14 april 2008

Een analyse van de groei van de formele kinderopvang in het recente verleden en in de nabije toekomst

Voorspelling groei kinderopvang van 2% niet van CPB afkomstig

Persbericht
In de Volkskrant van vandaag, 14 mei 2008, staat dat Staatssecretaris Dijksma van Onderwijs, Cultuur en Wetenschap (OCW) heeft gezegd dat het Centraal Planbureau (CPB) geraamd heeft dat het gebruik van formele kinderopvang door ouders in 2007 met 2% zou groeien.

Waar dit cijfer vandaan komt is niet duidelijk, maar het CPB heeft dit percentage niet geraamd.

In bijgaande CPB Notitie analyseert het CPB de groei van de formele kinderopvang in het recente verleden en de nabije toekomst.

Minimaal vier factoren hebben vermoedelijk een belangrijke rol gespeeld bij de groei van de formele opvang over deze periode:

a. De groei in de vrouwenparticipatie. Over de periode 1994-2004 groeide het arbeidsaanbod van vrouwen tussen de 20 en 45 jaar met 1,7% per jaar. Daarbij kan er sprake zijn van een toenemend belang van de vrouwenparticipatie voor de formele kinderopvang. De eerste uren/dagen kunnen wellicht nog overbrugd worden door de informele opvang door familie (‘opa en oma’) of bekenden, maar op een gegeven moment komt de formele opvang of de betaalde oppas in beeld.

b. Een daling van de prijs van formele opvang. Ouders met een gesubsidieerde plaats van de gemeente of een bedrijfsplaats ontvingen meer subsidie dan ouders die geen gesubsidieerde plaats konden krijgen (en dan slechts een deel van de kosten van kinderopvang van de belasting mochten aftrekken). Het aantal bedrijfsplaatsen is over de periode tot en met 2004 fors gestegen (tussen 1994 en 2001 steeg dit aantal van 25 duizend naar 82 duizend) en daarmee is ook de gemiddelde prijs van formele opvang voor ouders gedaald. Helaas beschikken wij niet over de benodigde informatie om een inschatting te maken van de gemiddelde prijsdaling over bovengenoemde periode.

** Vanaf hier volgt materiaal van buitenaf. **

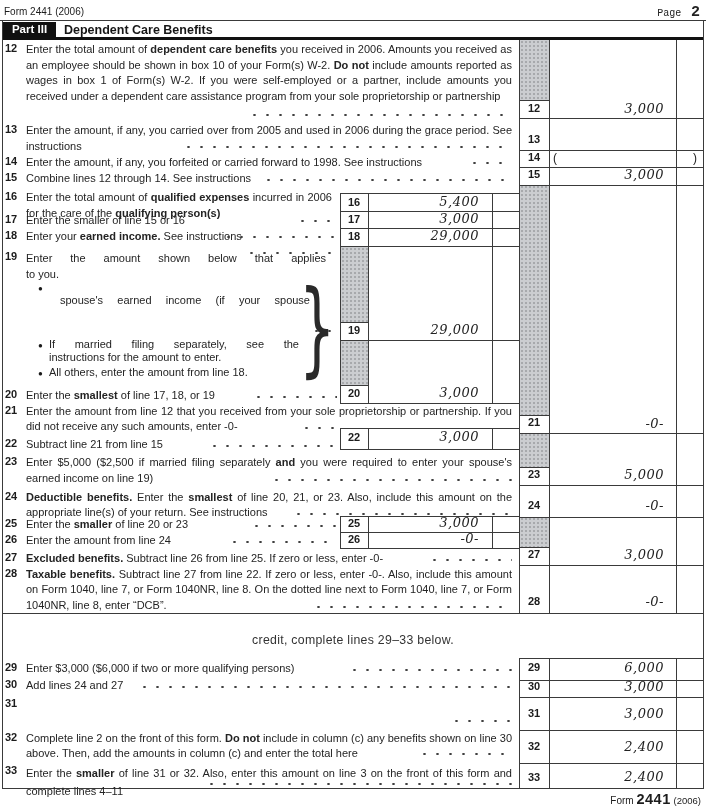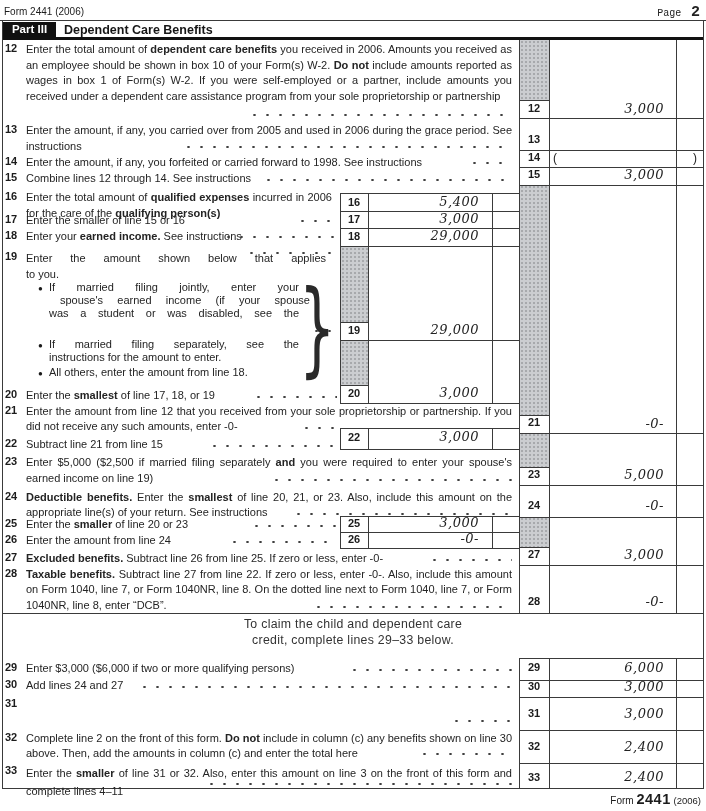--- a/index.html
+++ b/index.html
@@ -145,7 +145,6 @@
   <div class="txt jlast" style="left:26px;top:251px;width:300px;">Enter the amount shown below that applies</div>
   <div class="txt line1" style="left:26px;top:267px;width:300px;">to you.</div>
   <div class="bullet" style="left:38px;top:284px;">●</div>
-  <div class="txt jlast" style="left:49px;top:281px;width:250px;line-height:13px;">If married filing jointly, enter your</div>
   <div class="txt jlast" style="left:60px;top:294px;width:250px;line-height:13px;">spouse's earned income (if your spouse</div>
   <div class="txt jlast" style="left:49px;top:307px;width:250px;line-height:13px;">was a student or was disabled, see the</div>
   <div class="bullet" style="left:38px;top:341px;">●</div>

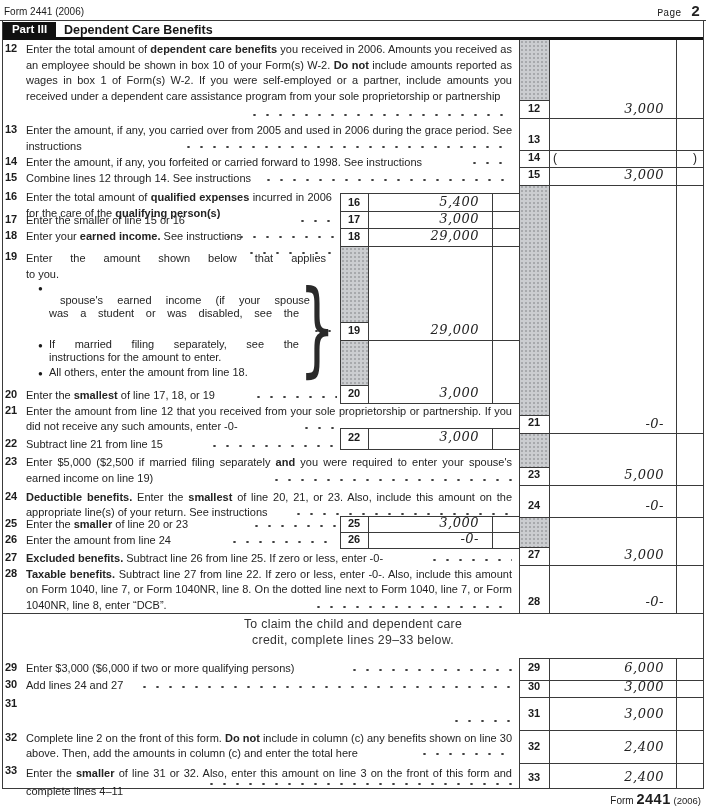--- a/index.html
+++ b/index.html
@@ -146,7 +146,6 @@
   <div class="txt line1" style="left:26px;top:267px;width:300px;">to you.</div>
   <div class="bullet" style="left:38px;top:284px;">●</div>
   <div class="txt jlast" style="left:60px;top:294px;width:250px;line-height:13px;">spouse's earned income (if your spouse</div>
-  <div class="txt jlast" style="left:49px;top:307px;width:250px;line-height:13px;">was a student or was disabled, see the</div>
   <div class="bullet" style="left:38px;top:341px;">●</div>
   <div class="txt jlast" style="left:49px;top:338px;width:250px;line-height:13px;">If married filing separately, see the</div>
   <div class="txt line1" style="left:49px;top:351px;width:250px;line-height:13px;">instructions for the amount to enter.</div>

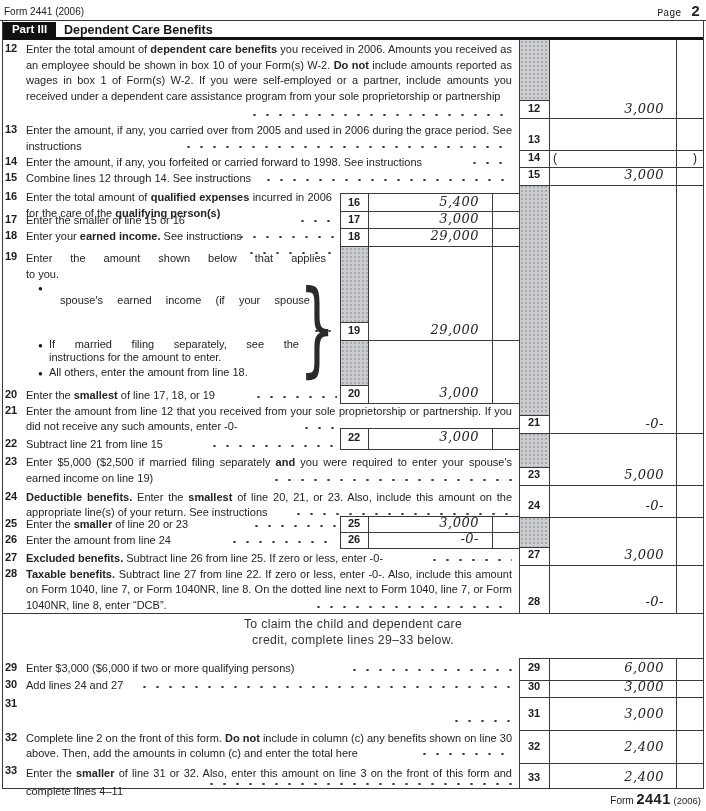--- a/index.html
+++ b/index.html
@@ -163,7 +163,6 @@
   <div class="txt line1" style="left:26px;top:551px;width:486px;"><span class="b">Excluded benefits.</span><span> Subtract line 26 from line 25. If zero or less, enter -0-</span></div>
   <div class="txt" style="left:26px;top:567px;width:486px;line-height:15.4px;"><span class="b">Taxable benefits.</span><span> Subtract line 27 from line 22. If zero or less, enter -0-. Also, include this amount on Form 1040, line 7, or Form 1040NR, line 8. On the dotted line next to Form 1040, line 7, or Form 1040NR, line 8, enter “DCB”.</span></div>
 
-  <div class="note" style="top:617px;">To claim the child and dependent care</div>
   <div class="note" style="top:633px;">credit, complete lines 29–33 below.</div>
 
   <div class="txt line1" style="left:26px;top:661px;width:486px;"><span>Enter $3,000 ($6,000 if two or more qualifying persons)</span></div>

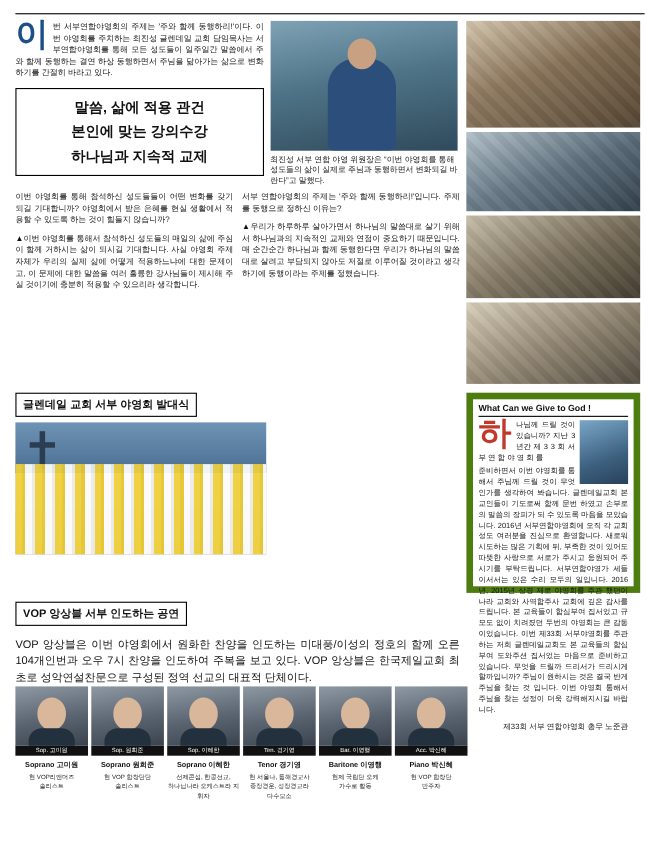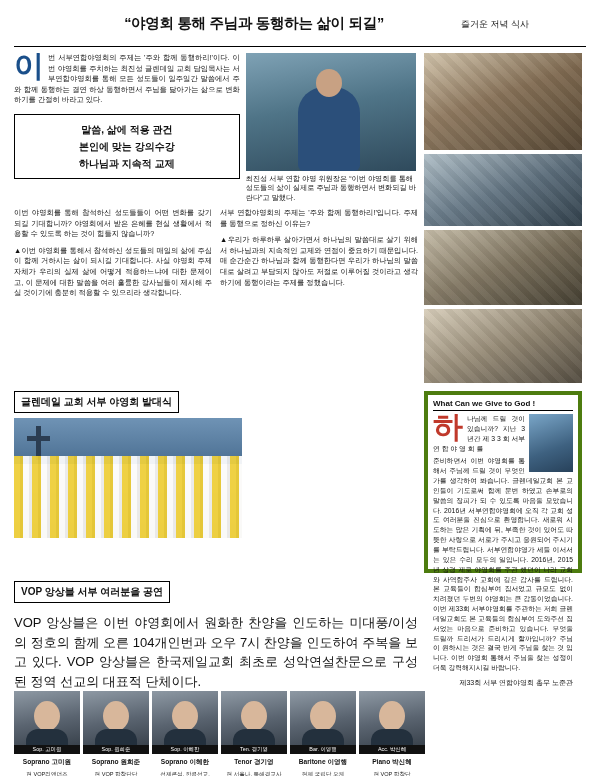--- a/index.html
+++ b/index.html
@@ -277,10 +277,6 @@
 
 <div class="page">
 
-  <div class="header">
-    <div class="headline">“야영회 통해 주님과 동행하는 삶이 되길”</div>
-    <div class="header-right-caption">즐거운 저녁 식사</div>
-  </div>
   <hr class="rule">
 
   <div class="top-region">

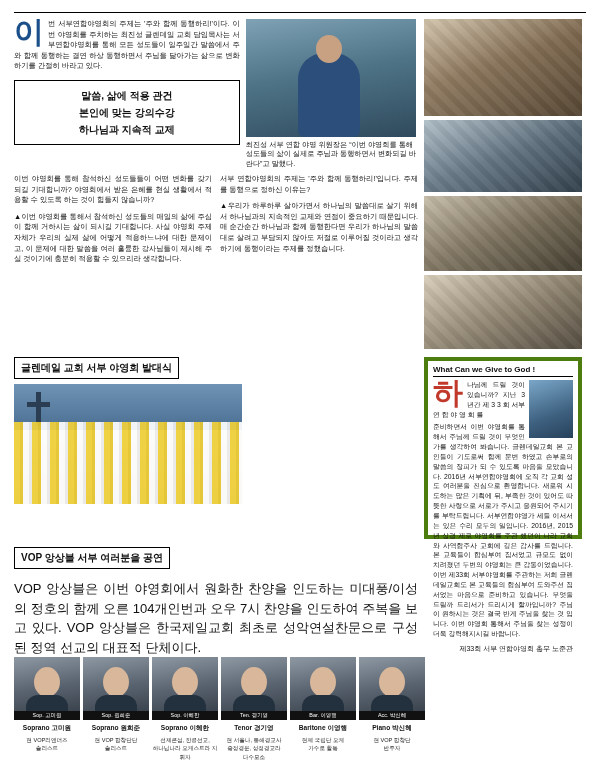--- a/index.html
+++ b/index.html
@@ -137,7 +137,7 @@
   .quote-box {
     border: 1px solid #000;
     text-align: center;
-    font-size: 10px;
+    font-size: 13px;
     font-weight: bold;
     line-height: 1.7;
     padding: 6px 16px;

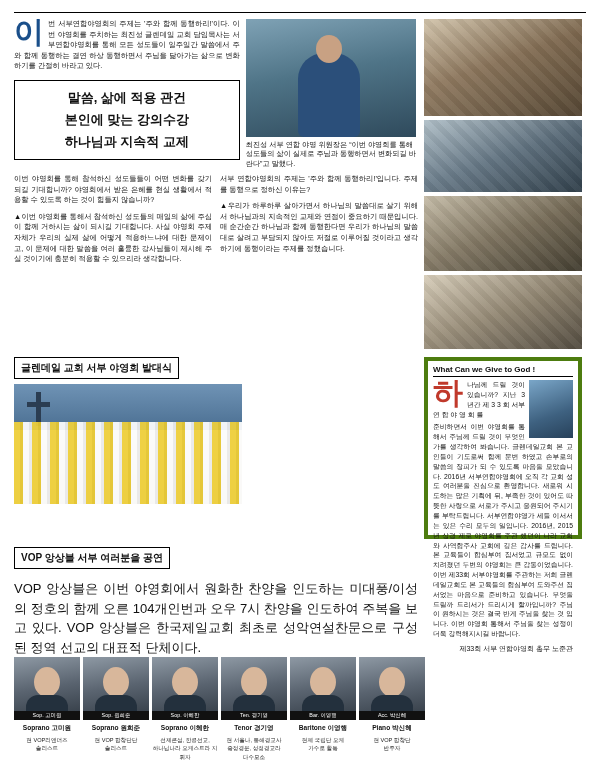--- a/index.html
+++ b/index.html
@@ -160,7 +160,7 @@
   .mid-left { width: 404px; }
   .mid-right {
     width: 158px;
-    border: 4px solid #4d7c0f;
+    border: 6px solid #4d7c0f;
     padding: 4px 5px;
     position: relative;
   }

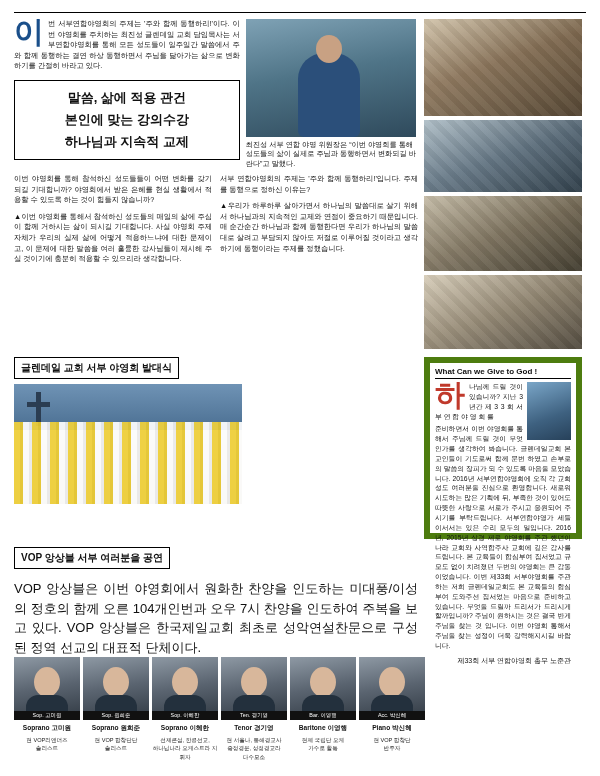--- a/index.html
+++ b/index.html
@@ -351,7 +351,7 @@
 
   <div class="bottom-region">
     <div class="vop-title-row">
-      <div class="section-title">VOP 앙상블 서부 여러분을 공연</div>
+      <div class="section-title">VOP 앙상블 서부 인도하는 공연</div>
     </div>
     <div class="vop-desc">VOP 앙상블은 이번 야영회에서 원화한 찬양을 인도하는 미대풍/이성의 정호의 함께 오른 104개인번과 오우 7시 찬양을 인도하여 주복을 보고 있다. VOP 앙상블은 한국제일교회 최초로 성악연설찬문으로 구성된 정역 선교의 대표적 단체이다.</div>
 

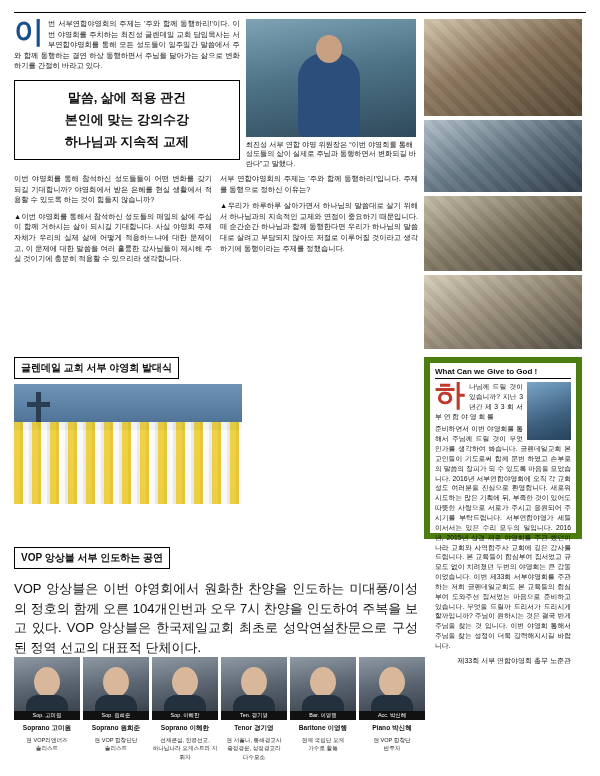--- a/index.html
+++ b/index.html
@@ -228,7 +228,7 @@
     width: 404px;
   }
   .vop-desc {
-    font-size: 13px;
+    font-size: 10px;
     line-height: 1.5;
     text-align: justify;
     margin-bottom: 0;

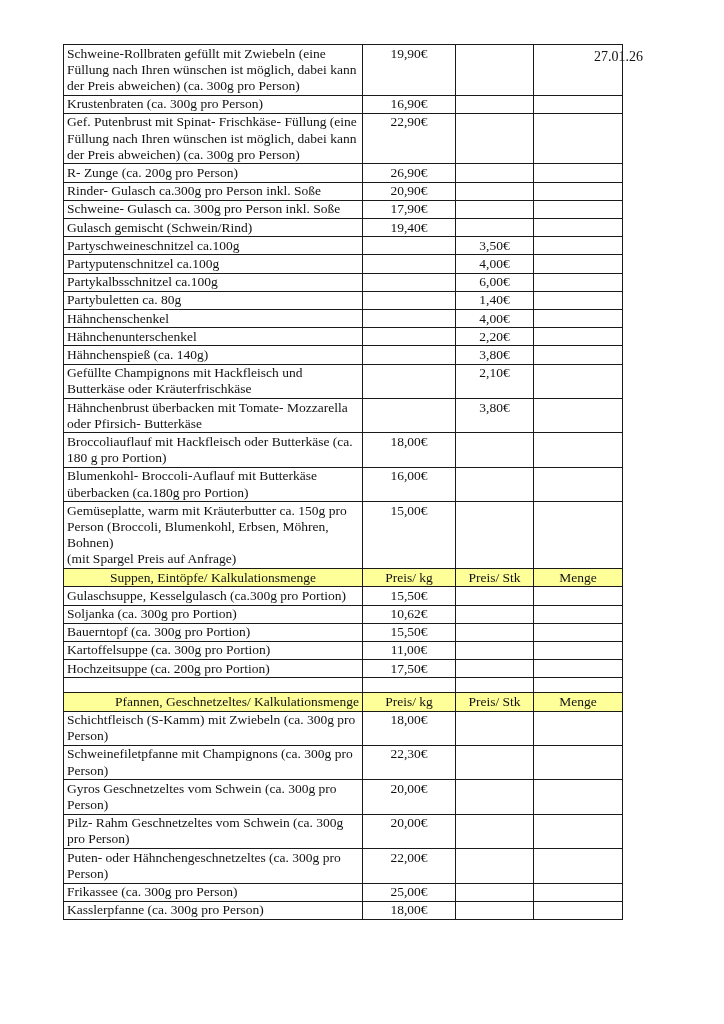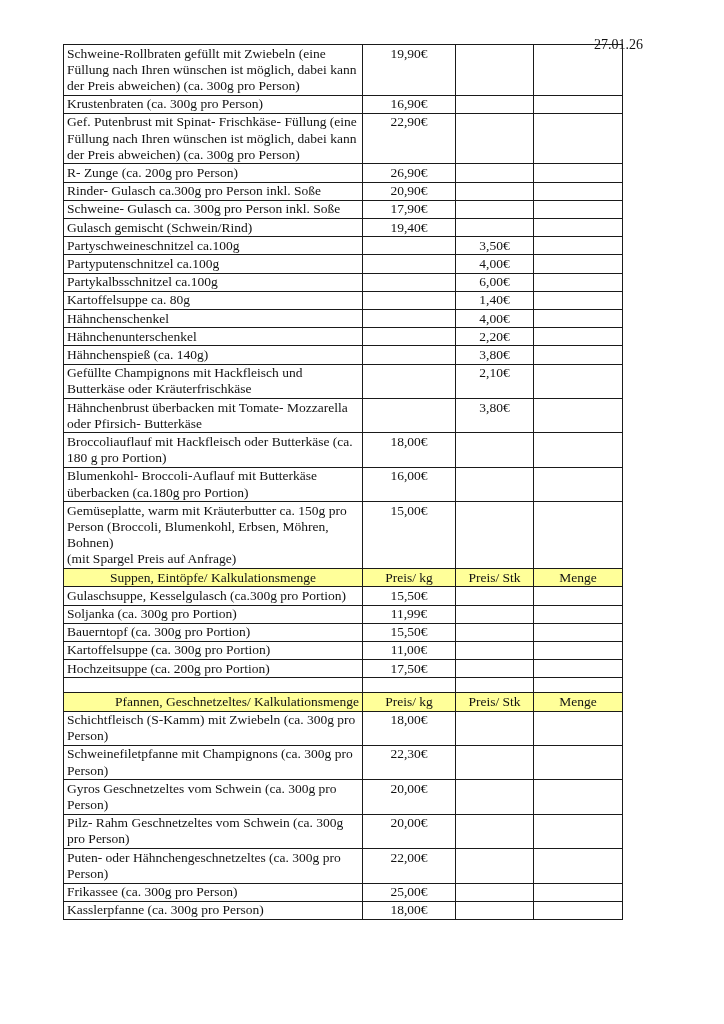--- a/index.html
+++ b/index.html
@@ -14,7 +14,7 @@
   }
   .date {
     position: absolute;
-    top: 36px;
+    top: 48px;
     left: 0;
     width: 643px;
     text-align: right;

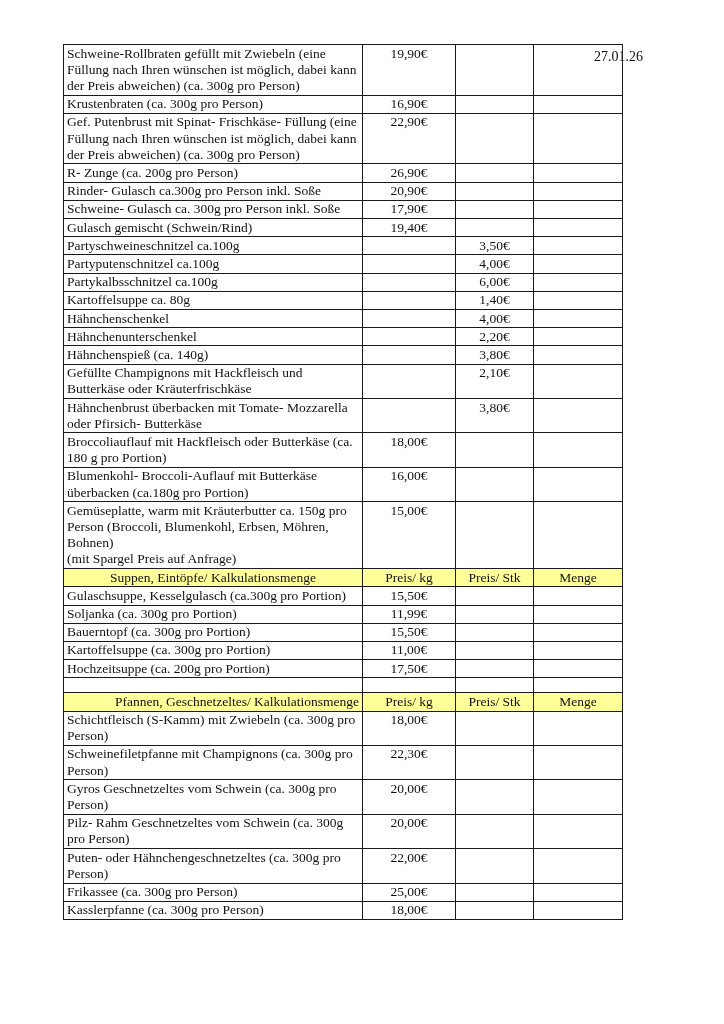--- a/index.html
+++ b/index.html
@@ -121,7 +121,7 @@
         <td class="c-menge"></td>
       </tr>
       <tr class="">
-        <td class="c-desc">Kartoffelsuppe ca. 80g</td>
+        <td class="c-desc">Partybuletten ca. 80g</td>
         <td class="c-kg"></td>
         <td class="c-stk">1,40€</td>
         <td class="c-menge"></td>

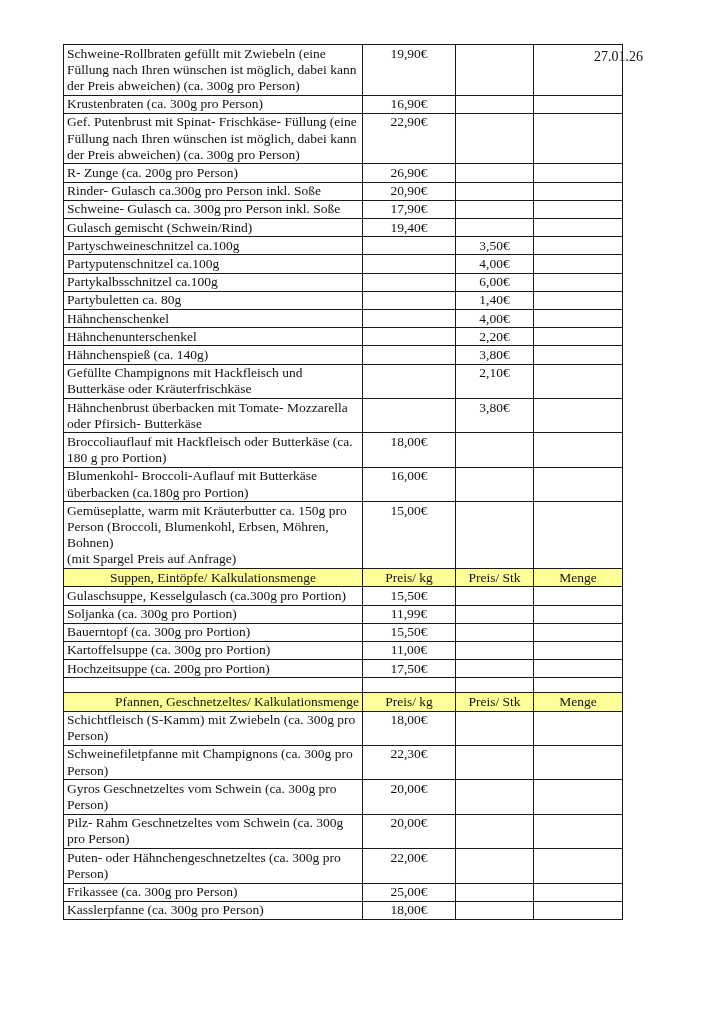--- a/index.html
+++ b/index.html
@@ -189,7 +189,7 @@
       </tr>
       <tr class="">
         <td class="c-desc">Soljanka (ca. 300g pro Portion)</td>
-        <td class="c-kg">11,99€</td>
+        <td class="c-kg">10,62€</td>
         <td class="c-stk"></td>
         <td class="c-menge"></td>
       </tr>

c. Een daling van de wachtlijsten in de formele opvang. Het aanbod van formele opvang heeft lange tijd achter gelopen bij de vraag naar formele opvang. Volgens gegevens van SGBO (zie CPB, 1998, Macro Economische Verkenning 1999, Den Haag, p. 130) stonden er in 1990 bij een gebruik van 31 duizend voltijdsplaatsen 40 duizend ‘voltijdsplaatsen’ op de wachtlijst, 130% van het gebruik. In 1994 was dit gedaald naar 49%, in 1996 naar 39% en volgens SEO/SCP (2003) in 2002 rond de 18% voor KDV en 14% voor de BSO. Voor zover deze daling inderdaad het vervullen van latente vraag weerspiegelt, en niet alleen het opschonen van de wachtlijsten, heeft de daling van rantsoeneringen substantieel bijgedragen aan de groei van de formele kinderopvang. Dit is relevant omdat verwacht mag worden dat een dergelijke daling van de wachtlijsten/rantsoenering zich in de toekomst niet meer voor zal doen.

d. Een verschuiving in de voorkeuren ten faveure van formele kinderopvang. Gaandeweg heeft de formele kinderopvang haar kinderziektes overwonnen, en wordt formele kinderopvang steeds minder als noodzakelijk kwaad gezien door ouders bij arbeidsparticipatie (hierbij zij wel opgemerkt dat nog vrijwel geen ouder gebruik maakt(e) van formele opvang om redenen anders dan arbeidsparticipatie). Daarbij kijken ouders wellicht naar de norm in een groep van ‘peers’, waarbij een steeds groter deel van de ‘peers’ gebruik maakt van formele opvang.